The company's overall revenue in the first three quarters of 2017 reached 7.015 billion yuan, a slight increase compared with the same period last year. Single-quarter revenue reached 2.542 billion yuan, an increase of 10.23% over the same period last year, with a relatively good performance in the third quarter. In terms of gross profit margin, the comprehensive gross profit margin was 14.06%, down sharply from 19.59% in the first three quarters of last year, down 5.53 percentage points, and slightly lower than the 14.95% reported in the semi-annual report this year. As a whole, the decline in gross profit margin of traditional media agents since the first half of this year has been continued, and the company's comprehensive gross profit margin has been dragged down to a certain extent. From the perspective of the strategic layout of the company, the company complies with the trend of media changes and takes big data and the digital marketing plate as the main driving factors, but the decline of the performance of traditional media agents basically offset the rise of the digital marketing plate.

The company's expense structure is relatively stable, in which the rate of financial expenses has declined slightly, partly due to the fixed increase of funds and the reduction of interest expenses.

Due to the pain of the transformation of traditional media, some subsidiaries are faced with impairment in their weak anti-risk ability.

The company's digital marketing field is outstanding, which can generally meet or exceed expectations, but also because of the changes of the audience media, the space of the traditional media has been further eroded, and the anti-risk ability of some traditional media subsidiaries is weak.
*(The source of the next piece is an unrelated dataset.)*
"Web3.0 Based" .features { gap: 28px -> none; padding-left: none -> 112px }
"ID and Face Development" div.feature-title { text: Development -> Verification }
The company has disclosed the decline in the performance of its subsidiaries Kaida and Yarun in half a year, Kaida will probably not be able to fulfill its performance promise this year, and Yarun will make a negative profit in the first half of the year. As a result, the company reported an impairment of about 100 million in goodwill in three quarters.
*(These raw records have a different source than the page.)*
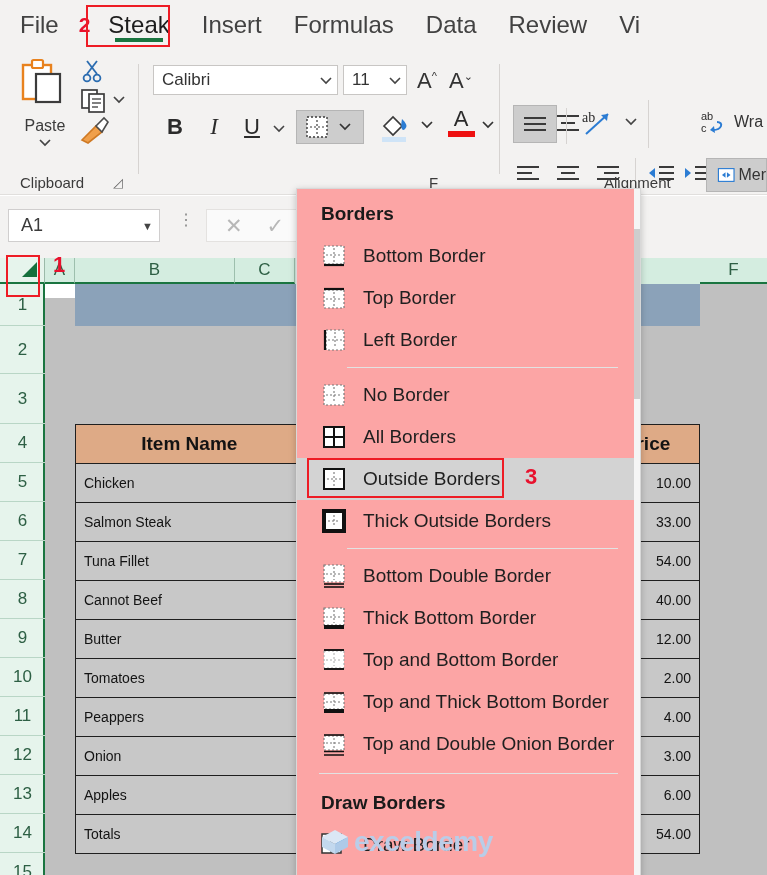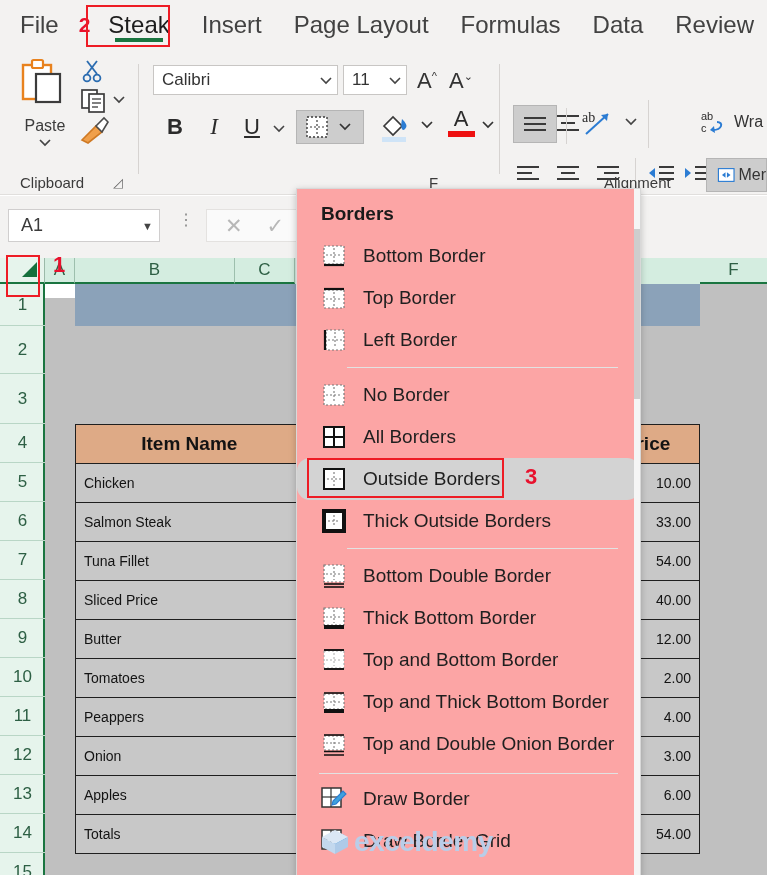"Page Layout" div.tab { html: <div>Page Layout</div> -> none }
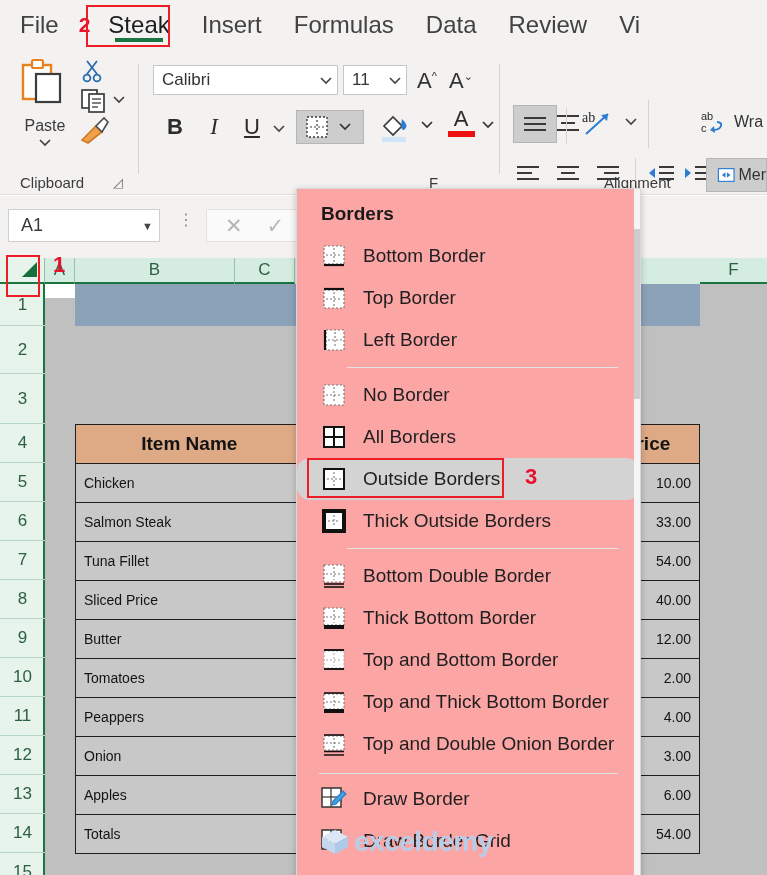"Outside Borders" .menu-item.selected { border-radius: 13px -> none }
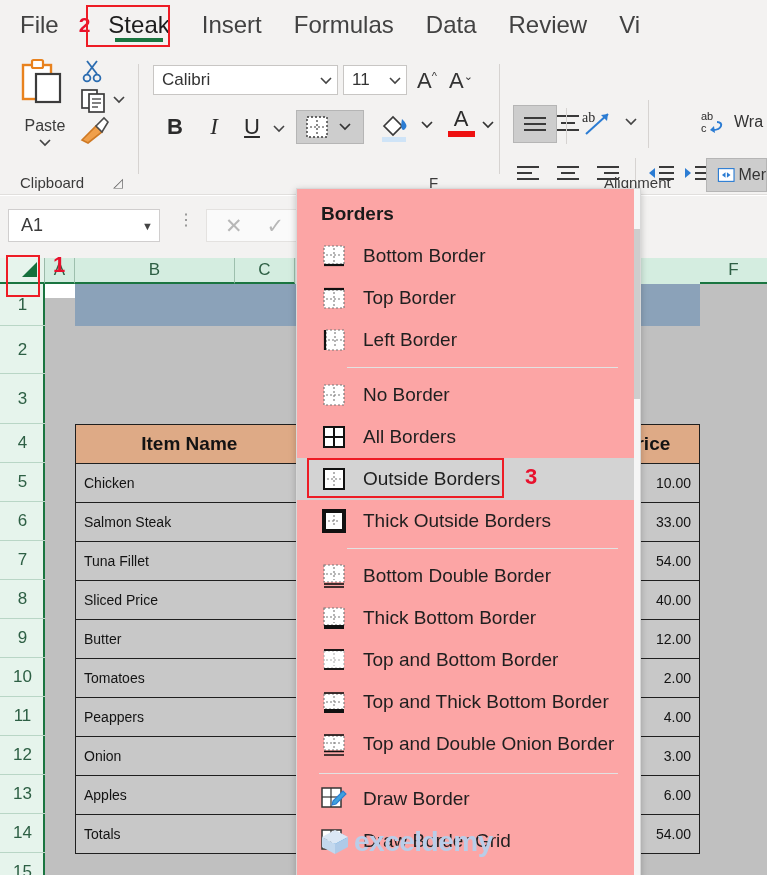"Sliced Price" td.c-item { text: Sliced Price -> Cannot Beef }
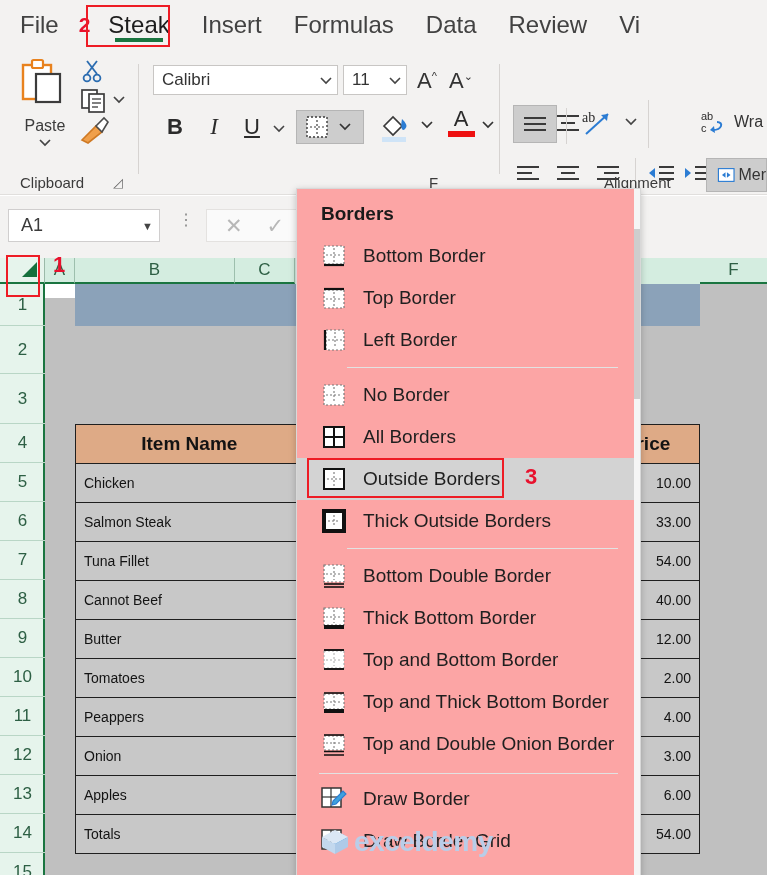"Draw Borders" div.menu-group-title { html: none -> <div>Draw Borders</div> }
After the impairment of some goodwill, Kaida and Yarun still have a combined goodwill balance of about 300 million, while the company's goodwill balance is about 2 billion. At present, other subsidiaries are in good condition, but the goodwill impairment pressure still exists.

Risk hints: subsidiary business risk, goodwill impairment risk, core customer loss, macroeconomic slowdown, lower-than-expected integration effect, big data platform construction is not as expected, etc.

The translation is provided by third-party software.